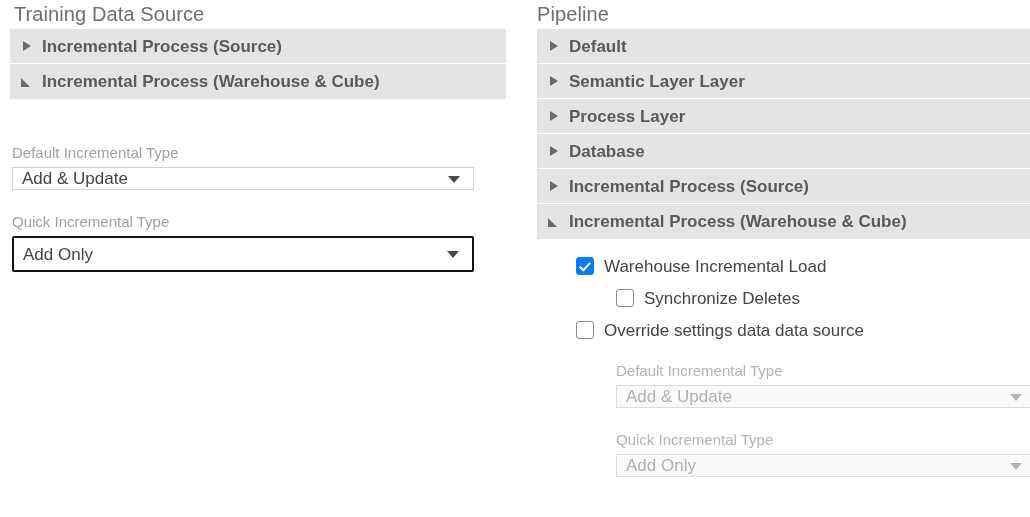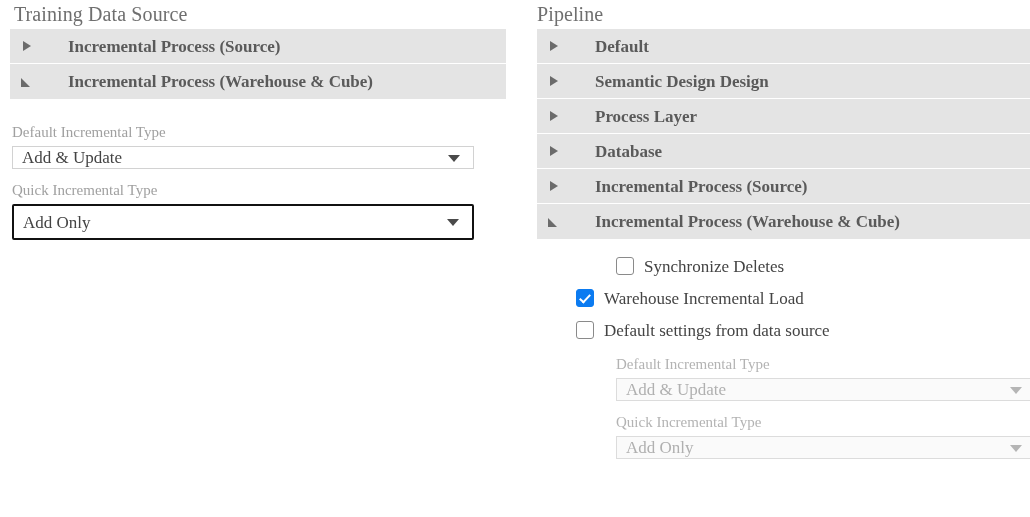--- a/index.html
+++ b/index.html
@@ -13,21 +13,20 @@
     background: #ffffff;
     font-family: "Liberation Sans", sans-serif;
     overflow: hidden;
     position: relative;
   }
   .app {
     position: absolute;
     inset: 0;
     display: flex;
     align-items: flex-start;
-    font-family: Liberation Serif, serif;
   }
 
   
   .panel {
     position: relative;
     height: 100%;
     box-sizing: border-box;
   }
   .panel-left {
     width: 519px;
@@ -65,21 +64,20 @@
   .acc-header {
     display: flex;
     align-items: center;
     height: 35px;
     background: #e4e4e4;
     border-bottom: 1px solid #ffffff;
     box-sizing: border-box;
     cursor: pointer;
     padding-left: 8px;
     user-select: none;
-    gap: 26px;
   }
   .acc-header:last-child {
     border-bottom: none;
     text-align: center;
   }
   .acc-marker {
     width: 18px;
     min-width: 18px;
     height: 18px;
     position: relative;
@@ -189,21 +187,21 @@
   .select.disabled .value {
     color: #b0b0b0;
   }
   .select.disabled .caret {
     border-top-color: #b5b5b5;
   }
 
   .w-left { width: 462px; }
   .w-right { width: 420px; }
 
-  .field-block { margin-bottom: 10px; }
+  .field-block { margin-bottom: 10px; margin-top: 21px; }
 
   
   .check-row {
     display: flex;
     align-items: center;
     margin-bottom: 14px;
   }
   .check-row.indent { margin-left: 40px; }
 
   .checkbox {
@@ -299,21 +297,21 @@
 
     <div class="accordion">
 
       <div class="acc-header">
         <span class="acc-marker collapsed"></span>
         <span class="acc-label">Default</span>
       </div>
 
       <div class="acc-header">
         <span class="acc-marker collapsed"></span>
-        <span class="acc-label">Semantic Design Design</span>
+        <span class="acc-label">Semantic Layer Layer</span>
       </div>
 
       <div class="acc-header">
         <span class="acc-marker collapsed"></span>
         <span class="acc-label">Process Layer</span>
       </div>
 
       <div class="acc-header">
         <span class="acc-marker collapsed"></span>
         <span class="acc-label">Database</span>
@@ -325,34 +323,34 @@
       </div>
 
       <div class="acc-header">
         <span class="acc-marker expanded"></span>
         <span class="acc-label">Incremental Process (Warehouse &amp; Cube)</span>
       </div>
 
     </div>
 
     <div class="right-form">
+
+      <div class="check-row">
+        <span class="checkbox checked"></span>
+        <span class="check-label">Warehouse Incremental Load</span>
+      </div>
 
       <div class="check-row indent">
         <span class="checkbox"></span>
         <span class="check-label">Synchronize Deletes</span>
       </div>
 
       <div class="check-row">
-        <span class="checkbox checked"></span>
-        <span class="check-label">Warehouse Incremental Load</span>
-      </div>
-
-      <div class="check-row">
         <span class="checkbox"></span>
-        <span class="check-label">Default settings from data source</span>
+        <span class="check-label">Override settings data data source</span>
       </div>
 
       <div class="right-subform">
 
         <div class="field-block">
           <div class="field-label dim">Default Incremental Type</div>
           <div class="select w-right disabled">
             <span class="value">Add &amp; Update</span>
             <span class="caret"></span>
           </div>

:::::

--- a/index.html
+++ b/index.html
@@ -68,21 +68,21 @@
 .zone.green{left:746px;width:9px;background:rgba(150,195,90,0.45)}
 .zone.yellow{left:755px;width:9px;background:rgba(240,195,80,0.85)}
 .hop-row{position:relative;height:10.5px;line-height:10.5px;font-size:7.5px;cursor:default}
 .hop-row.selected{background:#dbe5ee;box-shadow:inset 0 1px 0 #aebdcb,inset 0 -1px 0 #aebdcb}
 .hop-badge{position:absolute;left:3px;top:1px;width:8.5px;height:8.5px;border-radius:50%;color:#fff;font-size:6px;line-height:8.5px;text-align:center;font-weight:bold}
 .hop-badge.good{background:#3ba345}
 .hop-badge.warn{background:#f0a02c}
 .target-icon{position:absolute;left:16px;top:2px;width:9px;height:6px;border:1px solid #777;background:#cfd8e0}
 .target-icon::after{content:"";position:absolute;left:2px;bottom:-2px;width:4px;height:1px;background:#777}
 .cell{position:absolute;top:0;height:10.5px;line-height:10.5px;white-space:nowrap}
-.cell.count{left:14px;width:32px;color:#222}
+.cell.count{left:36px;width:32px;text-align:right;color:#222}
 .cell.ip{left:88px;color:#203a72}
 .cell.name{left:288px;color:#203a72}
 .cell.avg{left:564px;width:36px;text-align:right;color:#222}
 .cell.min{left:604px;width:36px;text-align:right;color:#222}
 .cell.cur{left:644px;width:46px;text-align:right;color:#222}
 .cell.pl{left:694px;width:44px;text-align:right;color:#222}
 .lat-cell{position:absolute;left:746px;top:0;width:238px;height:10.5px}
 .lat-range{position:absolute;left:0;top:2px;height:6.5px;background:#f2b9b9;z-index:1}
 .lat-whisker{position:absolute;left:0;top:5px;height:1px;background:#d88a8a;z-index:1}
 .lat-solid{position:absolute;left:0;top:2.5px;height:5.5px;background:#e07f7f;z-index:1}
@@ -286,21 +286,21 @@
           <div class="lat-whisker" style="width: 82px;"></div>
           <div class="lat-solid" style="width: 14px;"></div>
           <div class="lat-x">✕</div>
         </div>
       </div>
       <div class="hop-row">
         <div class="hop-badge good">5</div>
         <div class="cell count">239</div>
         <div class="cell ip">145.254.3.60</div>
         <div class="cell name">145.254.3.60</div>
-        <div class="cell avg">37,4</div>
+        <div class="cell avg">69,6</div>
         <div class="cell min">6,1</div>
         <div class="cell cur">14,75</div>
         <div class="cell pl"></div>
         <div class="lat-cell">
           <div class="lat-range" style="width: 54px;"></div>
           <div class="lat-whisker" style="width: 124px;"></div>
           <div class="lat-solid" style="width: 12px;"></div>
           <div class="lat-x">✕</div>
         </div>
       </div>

:::::

THE PROBLEM | Pull out every line holding "zone" from the records above, and copy it.

SOLUTION FOR THIS PROBLEM |
 .zone.green{left:746px;width:9px;background:rgba(150,195,90,0.45)}
 .zone.yellow{left:755px;width:9px;background:rgba(240,195,80,0.85)}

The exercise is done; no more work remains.